Developments in 2006
     On January 11, 2006, we announced that we would initiate a multi-dose clinical study of Riquent in lupus patients to evaluate the ability of higher doses of Riquent to further reduce antibodies to double stranded DNA. This study is part of our overall clinical development program of Riquent, which includes the ongoing Phase 3 clinical benefit trial to evaluate the use of Riquent in preventative and acute settings.
     On January 12, 2006, we announced that we had regained compliance with the Nasdaq Stock Market minimum bid price rule and that we were eligible to remain listed on the Nasdaq Global Market.
     On March 15, 2006, we announced that Deirdre Y. Gillespie, M.D. was appointed to serve as our new President and Chief Executive Officer following the resignation of Steven B. Engle on March 14, 2006. We also announced that our board of directors had appointed Craig R. Smith, M.D., a current independent director, to serve as Chairman of the board.
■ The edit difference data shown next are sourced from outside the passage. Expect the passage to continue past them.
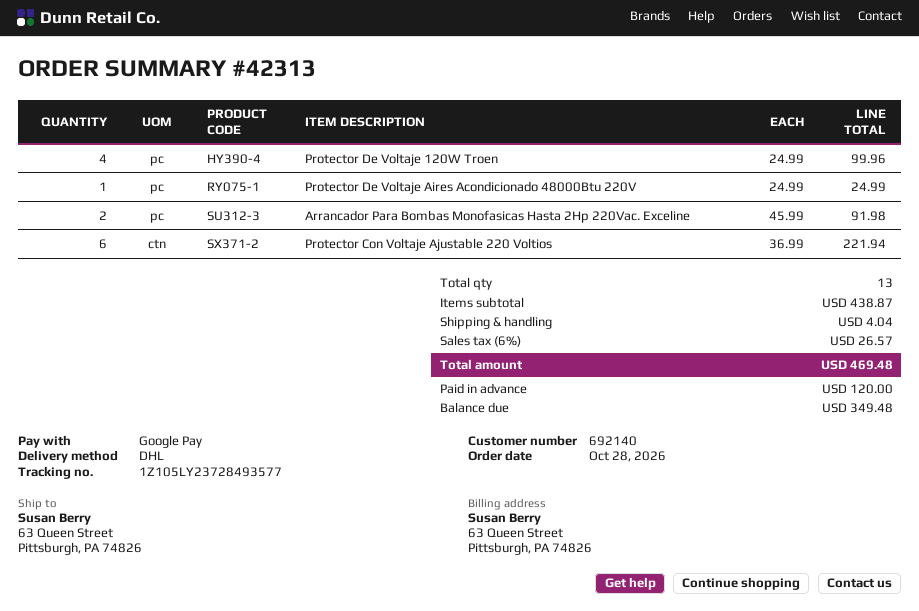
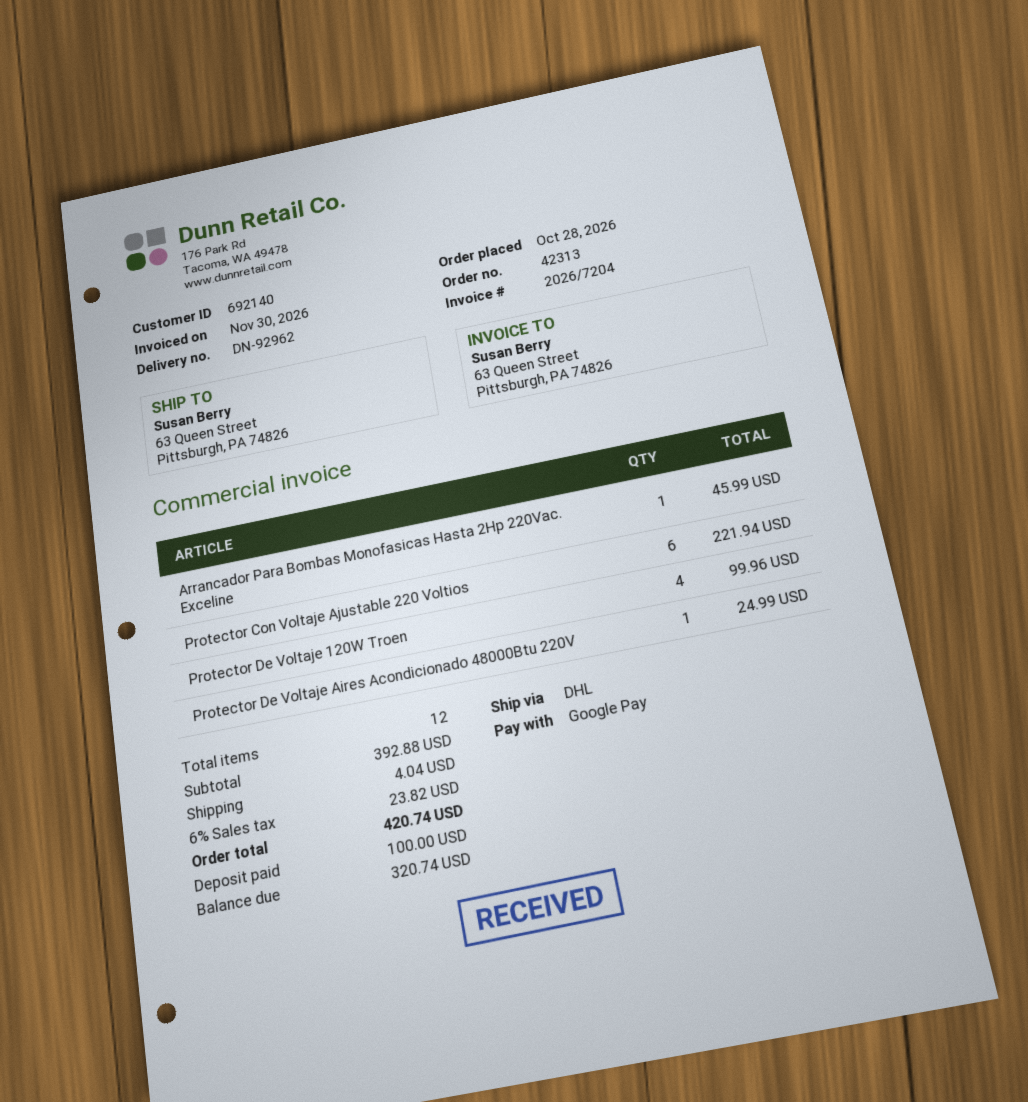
Arrancador Para Bombas Monofasicas Hasta 2Hp 220Vac. Exceline: 2 for 91.98 -> 1 for 45.99
total quantity: 13 -> 12
subtotal: 438.87 -> 392.88
tax: 6% = 26.57 -> 6% = 23.82
total: 469.48 -> 420.74
deposit: 120.00 -> 100.00
balance: 349.48 -> 320.74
     On June 22, 2006, we announced that our Marketing Authorization Application (“MAA”) had been accepted for review by the European Medicines Agency (“EMEA”) for potential approval to market Riquent in the European Union (“EU”). The MAA was filed with the EMEA on March 31, 2006. The EMEA’s review of the MAA would follow its centralized marketing authorization procedure. If approved, Riquent would receive marketing authorization in all 25 EU member states as well as Norway, Iceland and Liechtenstein. Riquent has already received orphan medicinal product designation in Europe, which will provide 10 years of market exclusivity from the date of EU authorization.
     On July 17, 2006, we announced that Michael Tansey, M.D. had joined the Company as Chief Medical Officer on a part-time basis, whereby 65% of his time is devoted to his position with the Company.
     On August 9, 2006, we announced that we had reactivated enrollment in our Phase 3 trial of Riquent.
     On September 27, 2006, we announced that we had made considerable progress on our Phase 3 trial of Riquent. Since our August 9, 2006 announcement regarding reactivation of enrollment, we had added 27 clinical trial sites able to screen and enroll patients for a total of 58 sites (22 in the U.S. and 36 in Asia).
     On October 12, 2006, we announced that we had requested the withdrawal of our MAA. In a preliminary assessment of the MAA, the EMEA reviewers indicated that additional clinical data would be needed prior to potential approval. Based on our review of the assessment, we believe that the ongoing clinical studies of Riquent should provide the necessary data; however, the data will not be available within the timeframe that the EMEA regulations allow for the review of the current Riquent application. Therefore, we decided to withdraw the current application, and plan to refile the MAA after the completion of the ongoing clinical trials.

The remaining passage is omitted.